_DESCRIPTION OF THE TASK_
Copy every line of the data that includes the string "sudo".

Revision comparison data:
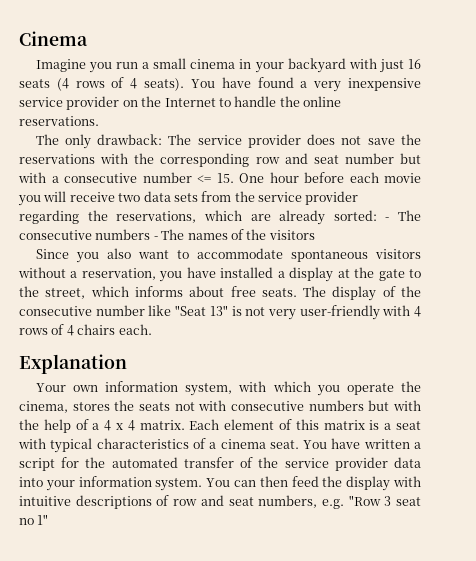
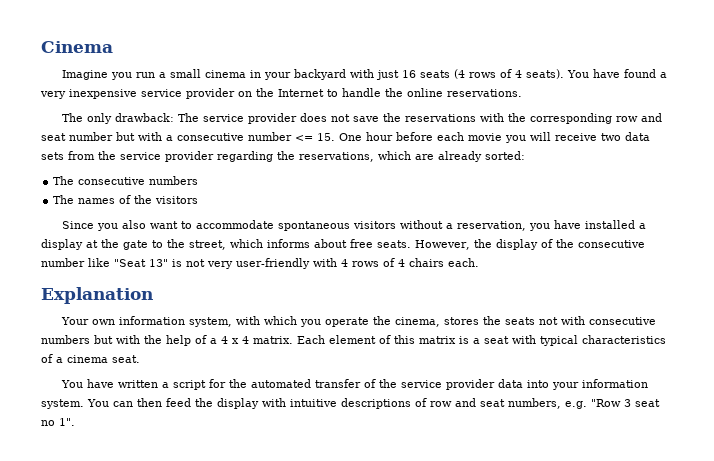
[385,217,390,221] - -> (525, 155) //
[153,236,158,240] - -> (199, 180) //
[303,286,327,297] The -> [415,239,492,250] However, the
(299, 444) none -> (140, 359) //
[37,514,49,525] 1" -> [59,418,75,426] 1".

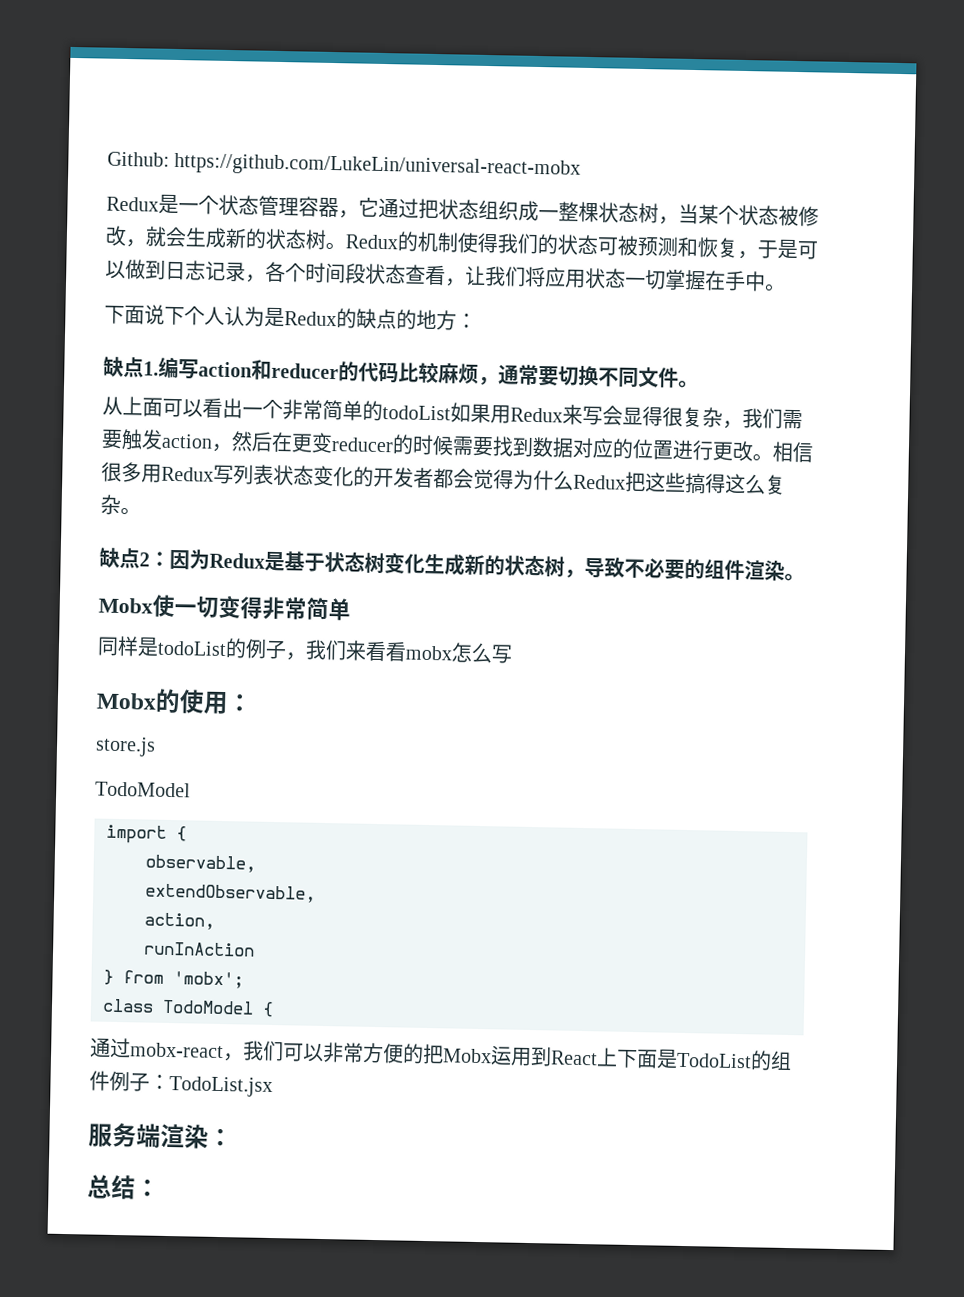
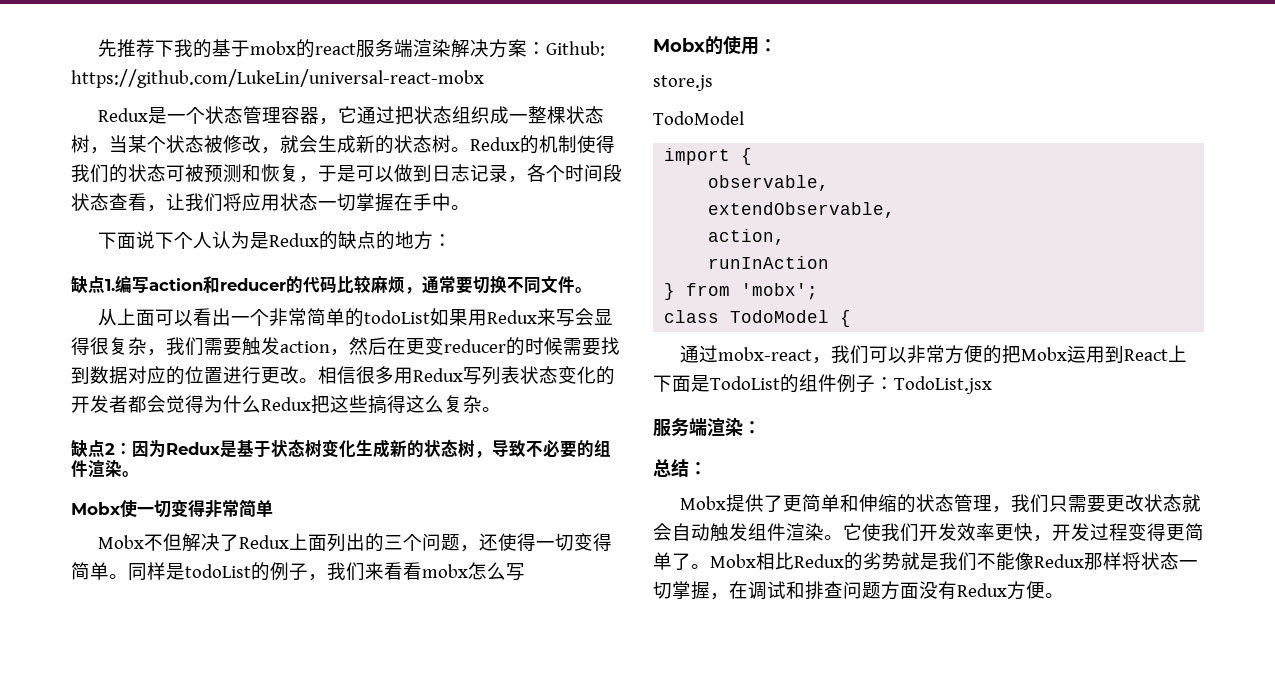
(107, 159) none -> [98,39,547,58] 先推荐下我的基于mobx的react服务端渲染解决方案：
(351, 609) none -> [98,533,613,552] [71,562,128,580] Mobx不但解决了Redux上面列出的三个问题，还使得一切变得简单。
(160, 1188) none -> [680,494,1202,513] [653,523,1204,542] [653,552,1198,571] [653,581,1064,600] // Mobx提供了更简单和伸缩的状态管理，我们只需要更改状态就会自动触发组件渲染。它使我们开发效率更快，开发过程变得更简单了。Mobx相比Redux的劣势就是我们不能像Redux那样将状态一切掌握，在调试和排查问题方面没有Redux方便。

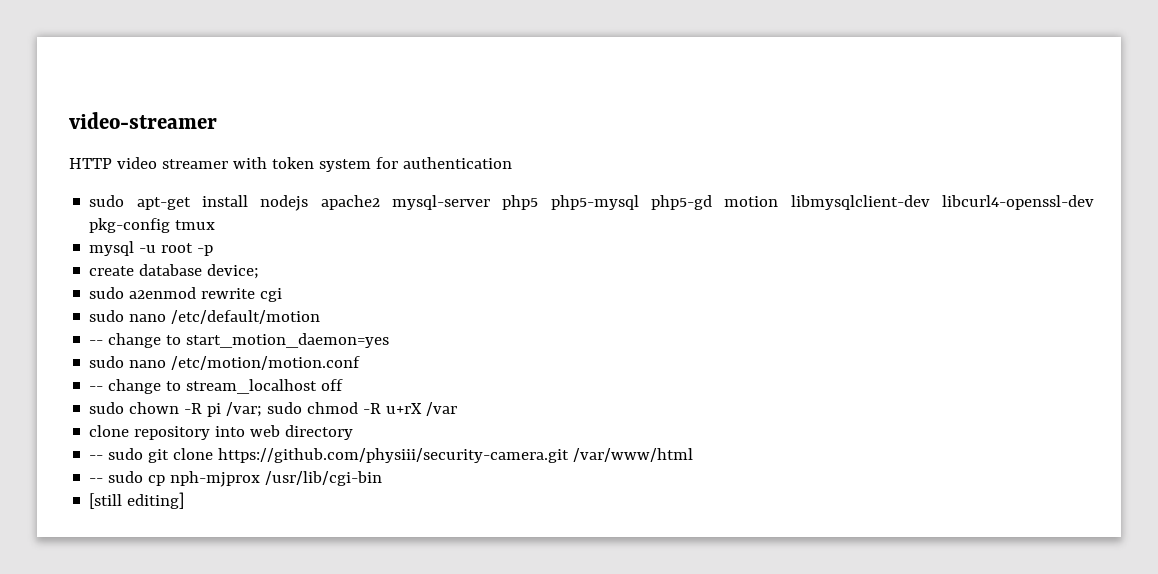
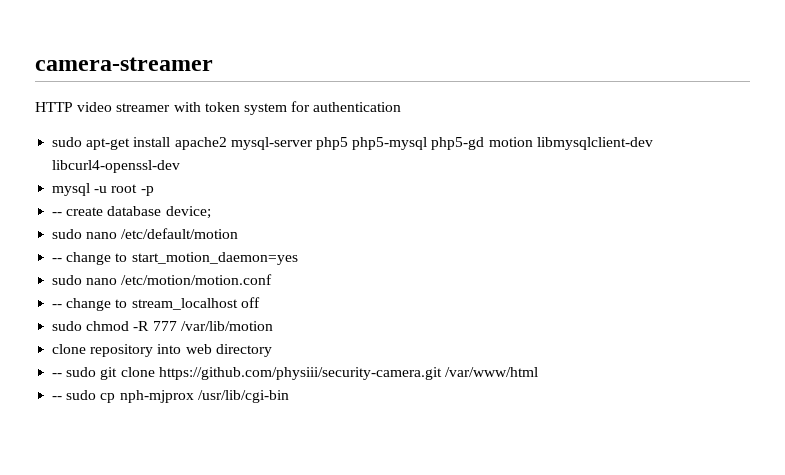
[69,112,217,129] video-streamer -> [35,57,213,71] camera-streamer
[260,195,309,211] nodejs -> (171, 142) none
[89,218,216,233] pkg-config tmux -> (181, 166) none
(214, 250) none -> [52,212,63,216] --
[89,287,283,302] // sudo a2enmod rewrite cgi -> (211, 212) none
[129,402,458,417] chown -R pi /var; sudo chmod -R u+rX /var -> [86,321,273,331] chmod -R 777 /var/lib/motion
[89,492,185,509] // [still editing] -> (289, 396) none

_SOLUTION TO THIS EXERCISE_
[89,287,283,302] // sudo a2enmod rewrite cgi -> (211, 212) none
[129,402,458,417] chown -R pi /var; sudo chmod -R u+rX /var -> [86,321,273,331] chmod -R 777 /var/lib/motion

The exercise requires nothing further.